Porté par une hype et un bouche-à-oreille salvateurs en période de confinement, le premier album de Yard Act ne déçoit pas. Mélangeant les genres et plus subtil qu’il n’y paraît, le groupe anglais dresse avec un mélange de causticité et de bienveillance un portrait de la perfide Albion et plus largement de notre époque, sur fond de post-punk efficace.
Nous l’écrivions dernièrement à propos du groupe Geese : l’avantage avec les gamins d’à peine 20 ans, c’est qu’ils découvrent tout (grâce à des moyens d’écoute pas toujours recommandables…) en même temps. Ils peuvent donc piocher dans l’infini catalogue du rock depuis cinquante ans, de Television aux Strokes, de Joy Division à Bloc Party, pour créer leur musique, parfois de manière aussi réjouissante et rafraîchissante qu’une pinte de lager. Comme le fait donc Yard Act, nouveau venu ou presque dans la nouvelle et florissante scène néo-post-punk.
Yard Act, c’est une bande de potes, des musiciens issus de groupes différents, qui finissent par jouer ensemble pendant le confinement. Après un maxi remarqué l’an passé, leur premier album “The Overload” fait la démonstration du talent de ces jeunes mal peignés. Ils sont quatre, ils viennent de Leeds, comme Gang of Four, l’une des références évidentes du groupe – notamment sur “Witness”, un voyage dans le passé de moins d’une minute trente. Débit mitraillette ou spoken word qui n’est pas non plus sans rappeler The Fall, The Streets voire Blur (“Parklife”) : James Smith (même son nom sonne so british) nous décrit ses compatriotes et son pays avec une lucidité acide et mordante, suivant là aussi une pure tradition britannique, à l’instar de Pulp (“Common People”), Blur, encore eux (“Charmless Man”) ou plus récemment du duo des Sleaford Mods. Moins méchant et plus fin que ces derniers, Yard Act n’est toutefois guère plus tendre avec ses concitoyens. Du moins dans la première partie de l’album. “Dead Horse” décrit un pays rongé par le racisme et un peuple accro aux chaînes d’info(x), à qui il ne reste qu’un peu d’humour et de musique. Pessimistes et cyniques, “Payday” (« Take the money and run! ») et “Rich” (« Life is a bitch, It appears I’ve become rich ») n’arrangent pas le tableau.

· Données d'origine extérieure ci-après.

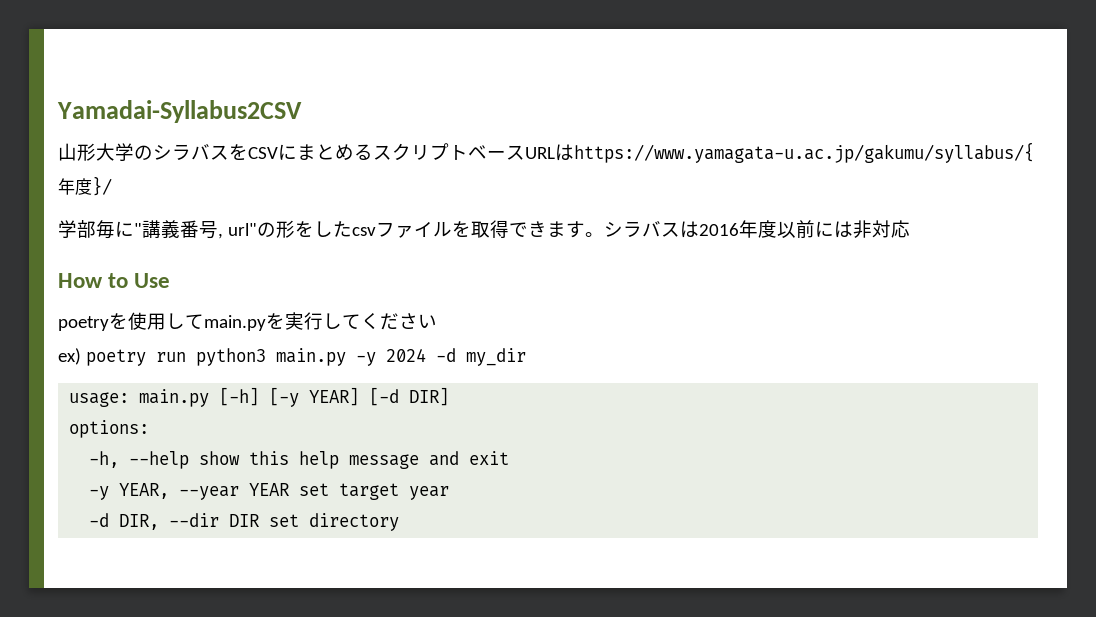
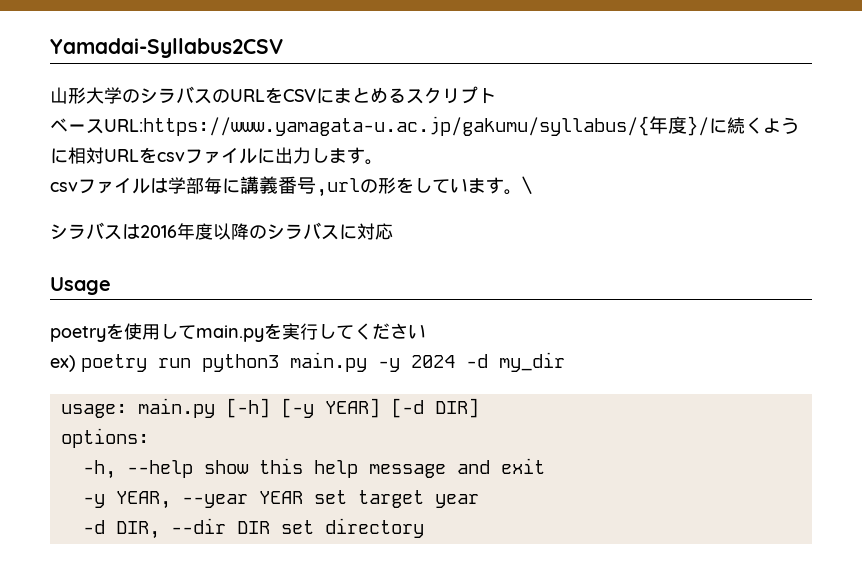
- 山形大学のシラバスをCSVにまとめるスクリプトベースURLはhttps://www.yamagata-u.ac.jp/gakumu/syllabus/{年度}/
- 学部毎に"講義番号, url"の形をしたcsvファイルを取得できます。シラバスは2016年度以前には非対応
- How to Use
+ 山形大学のシラバスのURLをCSVにまとめるスクリプト
+ ベースURL:https://www.yamagata-u.ac.jp/gakumu/syllabus/{年度}/に続くように相対URLをcsvファイルに出力します。
+ csvファイルは学部毎に講義番号,urlの形をしています。\
+ シラバスは2016年度以降のシラバスに対応
+ Usage

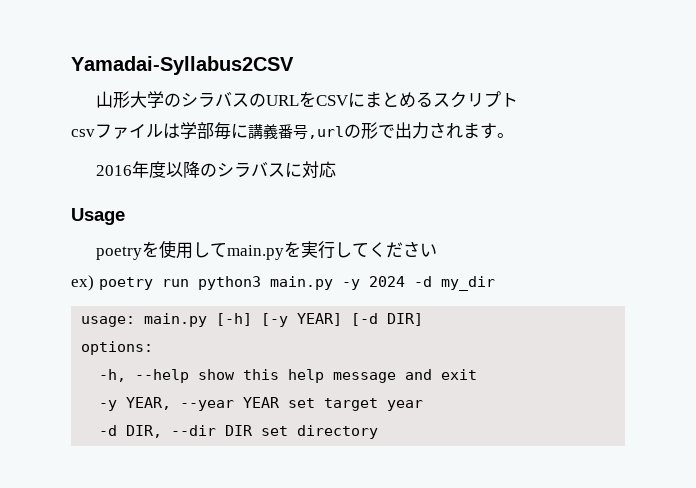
- ベースURL:https://www.yamagata-u.ac.jp/gakumu/syllabus/{年度}/に続くように相対URLをcsvファイルに出力します。
- csvファイルは学部毎に講義番号,urlの形をしています。\
- シラバスは2016年度以降のシラバスに対応
+ csvファイルは学部毎に講義番号,urlの形で出力されます。
+ 2016年度以降のシラバスに対応

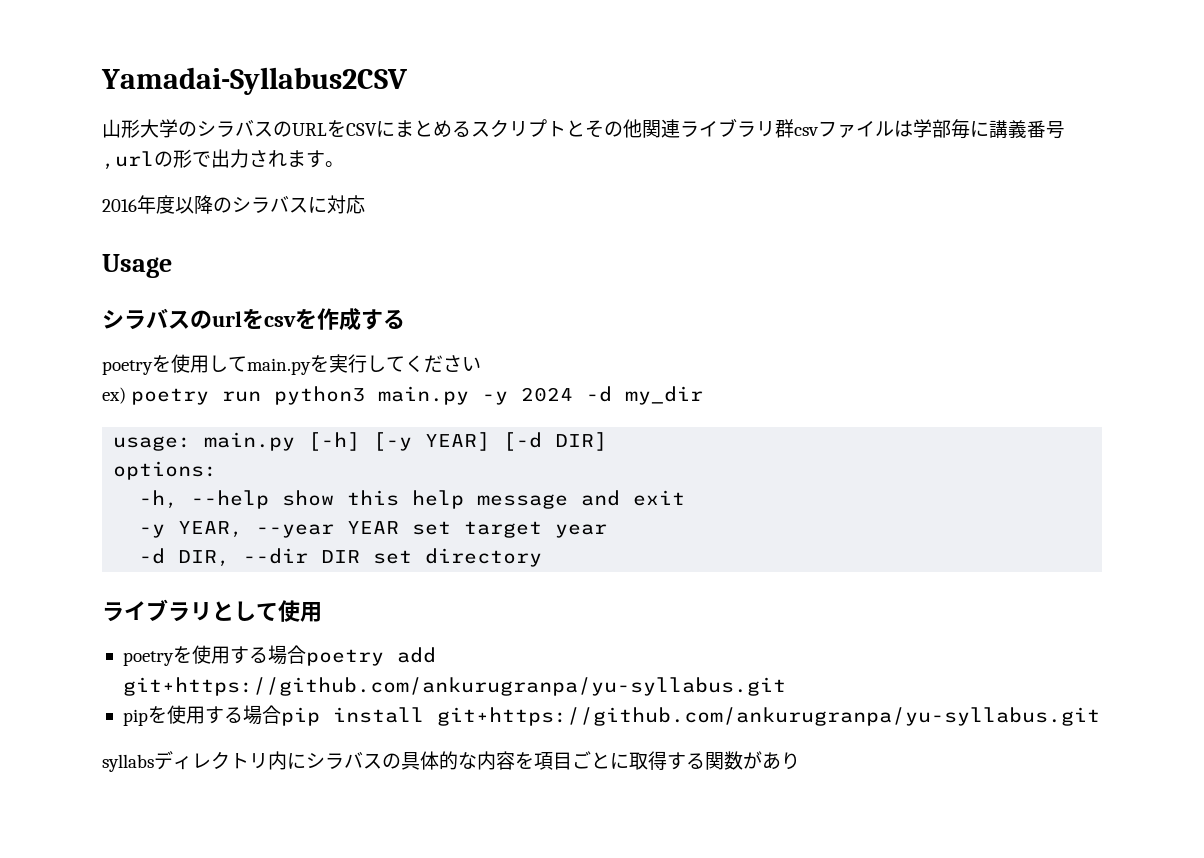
- 山形大学のシラバスのURLをCSVにまとめるスクリプト
- csvファイルは学部毎に講義番号,urlの形で出力されます。
+ 山形大学のシラバスのURLをCSVにまとめるスクリプトとその他関連ライブラリ群csvファイルは学部毎に講義番号,urlの形で出力されます。
+ シラバスのurlをcsvを作成する
+ ライブラリとして使用
+ poetryを使用する場合poetry add git+https://github.com/ankurugranpa/yu-syllabus.git
+ pipを使用する場合pip install git+https://github.com/ankurugranpa/yu-syllabus.git
+ syllabsディレクトリ内にシラバスの具体的な内容を項目ごとに取得する関数があり

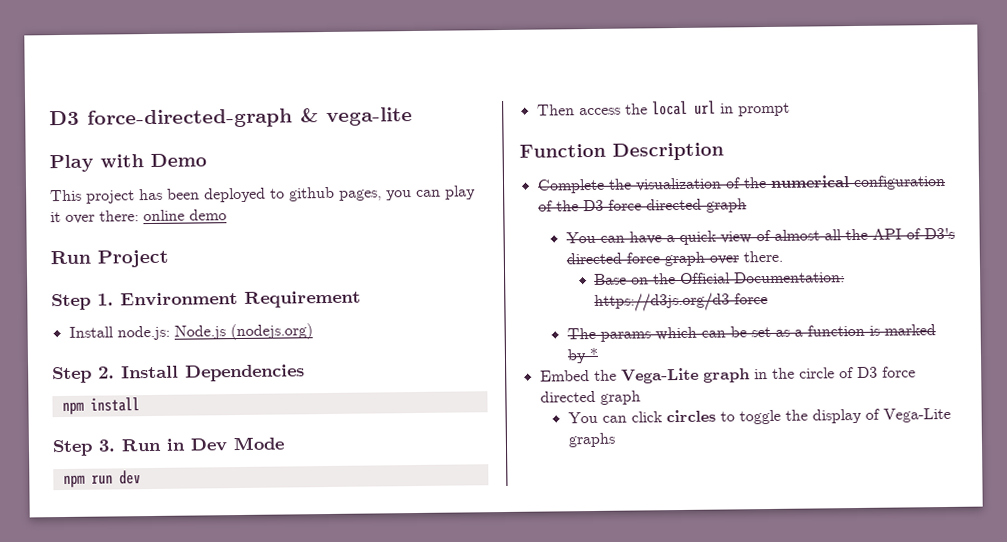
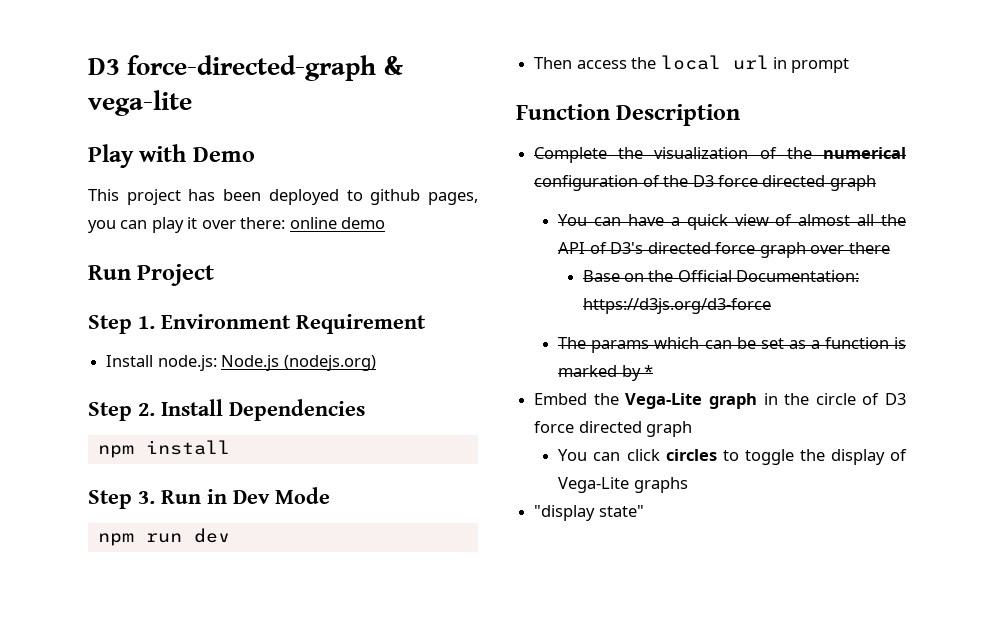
- You can have a quick view of almost all the API of D3's directed force graph over there.
+ You can have a quick view of almost all the API of D3's directed force graph over there
+ "display state"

Puis, la basse devient plus ronde, le ton plus léger voire blagueur. “Land of the Blind” et son gimmick « babababa-baba, baba-baba » et “Quarantine the Sticks” nous redonnent le sourire. Doit-on le garder six minutes plus tard à la fin de “Tall Poppies” ? Difficile à dire : le titre nous raconte la vie et la mort d’un middle class hero d’une petite ville anglaise qu’il n’aura jamais quittée. Club de foot, copines, mariage, gosses, boulot, chien et enterrement… On ne sait pas si on doit sourire devant une telle humilité ou pleurer face à un tel manque d’ambition.
Les deux derniers titres nous donnent en tout cas envie de danser. “Pour Another” sonne comme du Franz Ferdinand repris par Parquet Courts tandis que “100% Endurance” nous ramène à l’époque Britpop. Yard Act devient alors presque optimiste : « It’s hippy bullshit but it’s true ». Gageons qu’il reste à James Smith un peu de venin dans lequel tremper sa plume pour continuer à dépeindre l’Angleterre cabossée des « BoJo » et compagnies.